Le joueur d’échecs est l’une de ses œuvres les plus connues, me semble-t-il, et elle se trouvait dans mon baby challenge classique, alors cette lecture était plus qu’évidente.
Tout d’abord, je dois dire que je n’ai aucune attraction particulière pour les échecs, au contraire, c’est un jeu qui ne m’intéresse pas du tout. Et pourtant, la façon dont Stefan Zweig décrit les quelques parties d’échecs est passionnante ! Le style de l’auteur est vraiment très, très plaisant, simple, fluide, et à la fois si travaillé ! A certains moments, je me suis même finalement dit que dans cette nouvelle, Stefan Zweig joue aux échecs avec ses mots et sa ponctuation, donnant du rythme au récit quand il le faut, et donnant vie à ses descriptions.
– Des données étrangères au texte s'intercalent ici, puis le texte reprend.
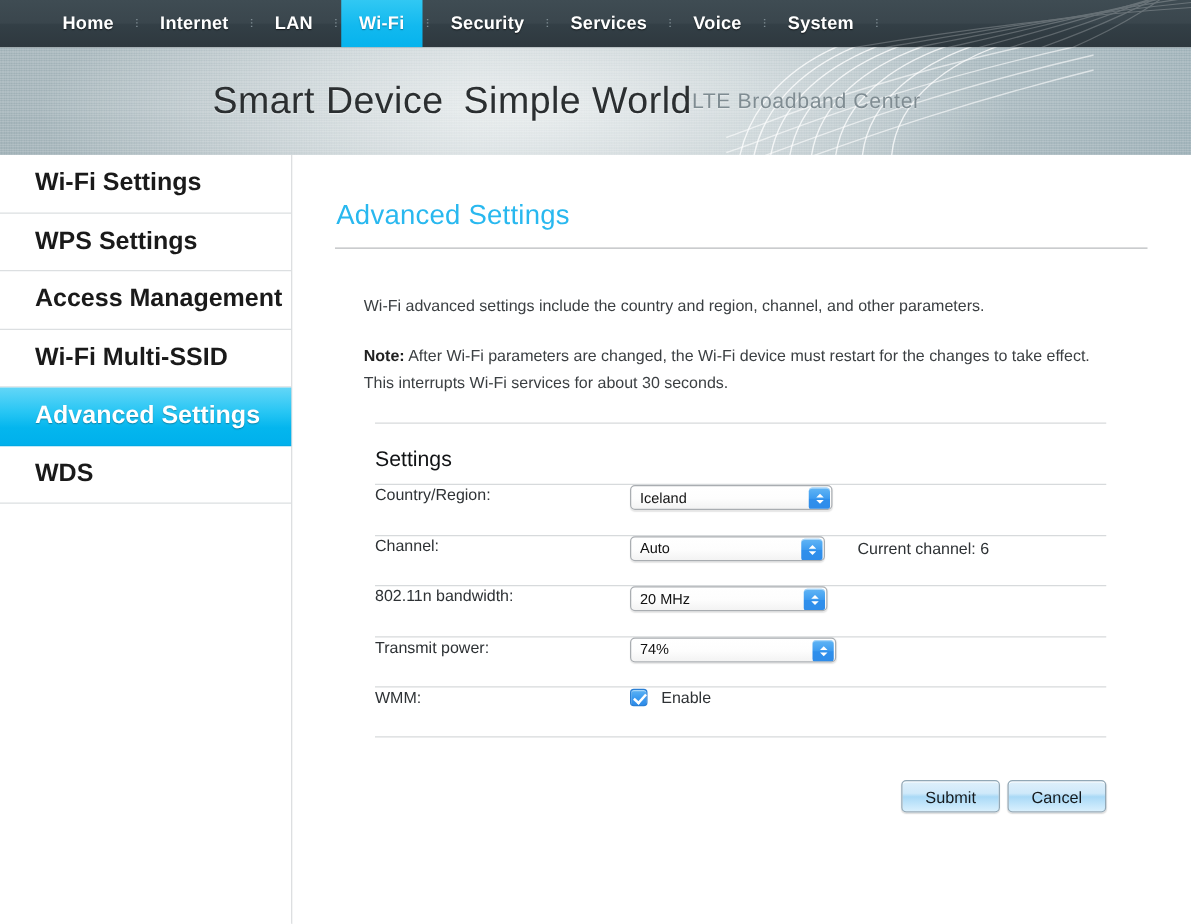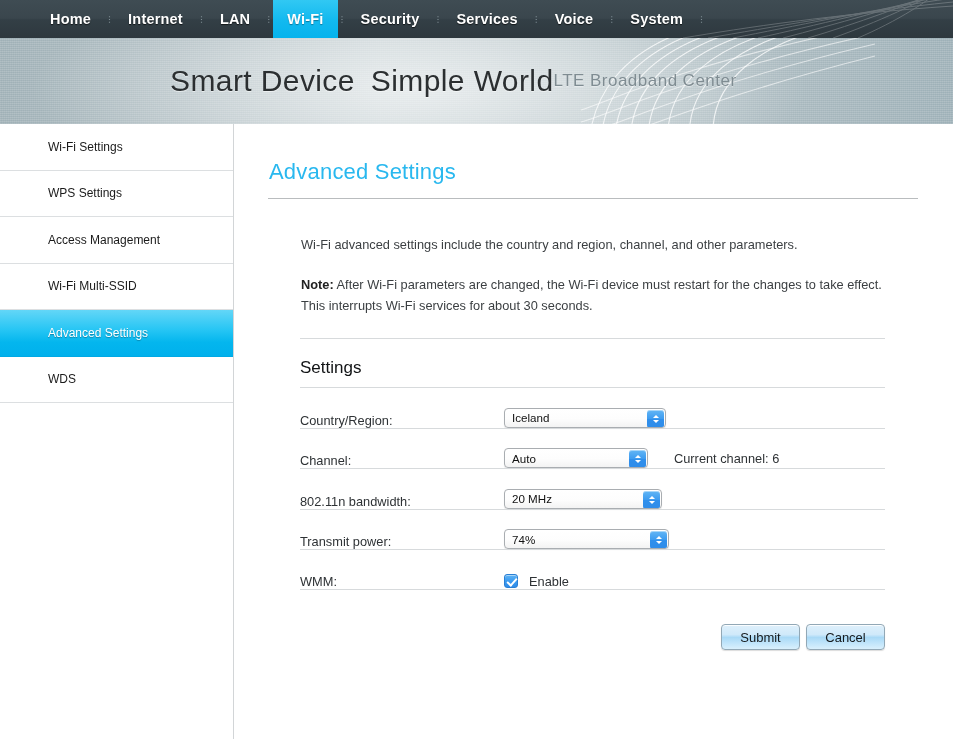--- a/index.html
+++ b/index.html
@@ -115,9 +115,9 @@
     position: relative;
     height: 46.5px;
     display: flex; align-items: center;
-    padding-left: 48px;
-    font-size: 12px;
-    font-weight: normal;
+    padding-left: 28px;
+    font-size: 20px;
+    font-weight: bold;
     color: #1a1a1a;
     border-bottom: 1px solid #dcdfe1;
     cursor: pointer;

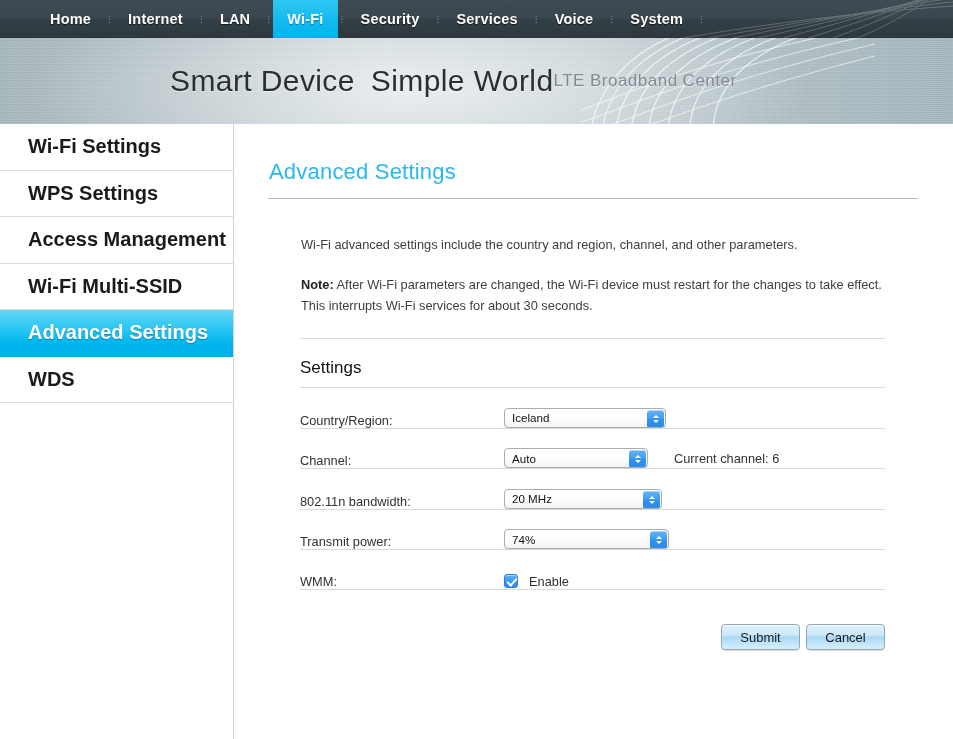--- a/index.html
+++ b/index.html
@@ -150,7 +150,7 @@
   }
 
   .para {
-    position: absolute; left: 67px;
+    position: absolute; left: 57px;
     width: 585px;
     font-size: 12.8px;
     color: #3b3f42;

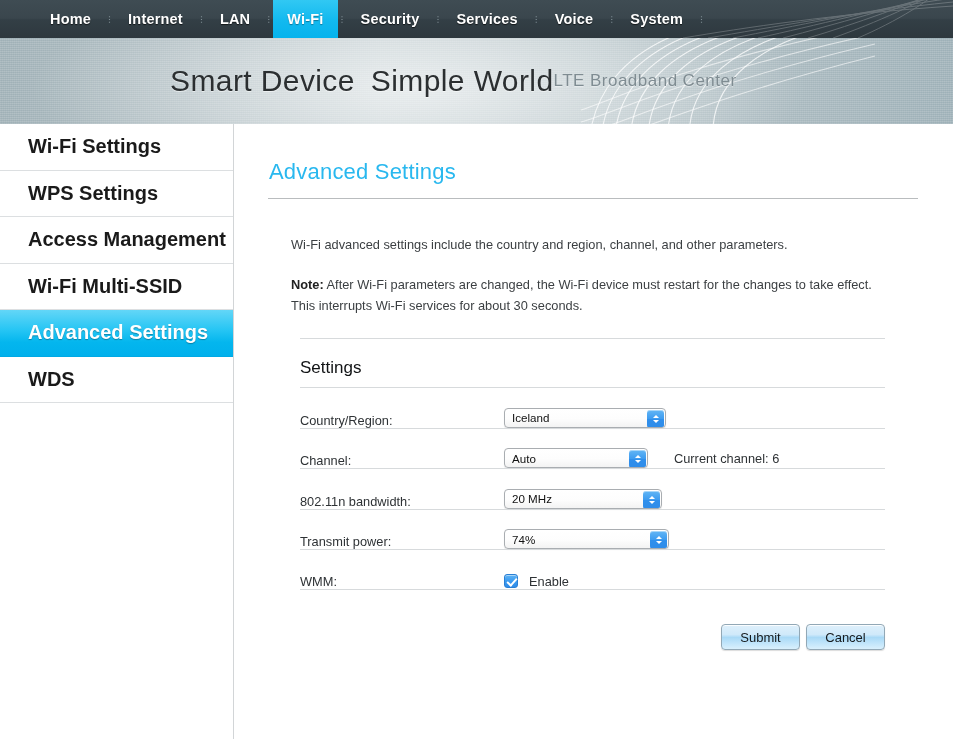--- a/index.html
+++ b/index.html
@@ -182,7 +182,7 @@
     height: 40.5px;
     border-top: 1px solid #d7dadc;
     display: flex;
-    align-items: flex-end;
+    align-items: flex-start;
   }
   .frow:last-child { border-bottom: 1px solid #d7dadc; }
   .flabel {

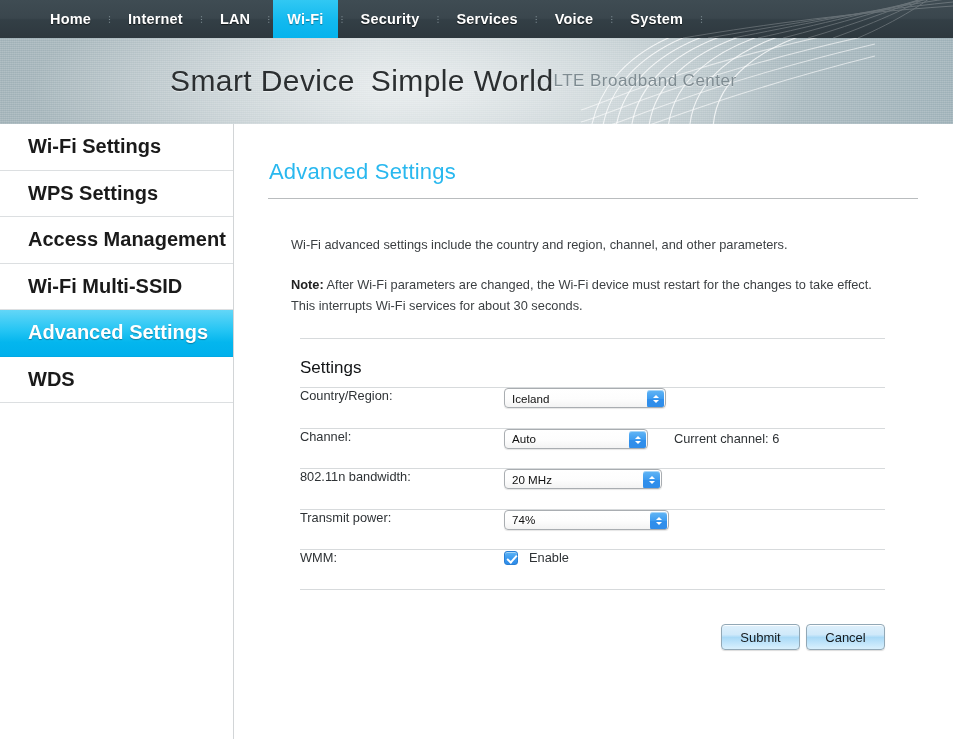--- a/index.html
+++ b/index.html
@@ -230,7 +230,7 @@
   .arrowbox .down { border-top: 3.6px solid #ffffff; }
 
   .sel-country   { width: 162px; }
-  .sel-channel   { width: 144px; }
+  .sel-channel   { width: 156px; }
   .sel-bandwidth { width: 158px; }
   .sel-power     { width: 165px; }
J’ai adoré !
C’est une nouvelle de moins de 100 pages, et pourtant, elle est très riche en histoires. En effet, on y découvre l’histoire du champion d’échecs Czentovic, celle du temps de la narration, et surtout celle de M. B pour qui les échecs ont été une échappatoire, et malheureusement bien plus encore, lors de sa mise en isolement par les nazis.
Même la conclusion finale de la nouvelle est parfaite.
Voici qui porte le nombre de livres lus dans mon baby challenge classique à 9.
Mais entre nous, dernièrement je me suis pas mal tournée vers les livres avec peu de pages, je vais peut-être penser à être plus courageuse !!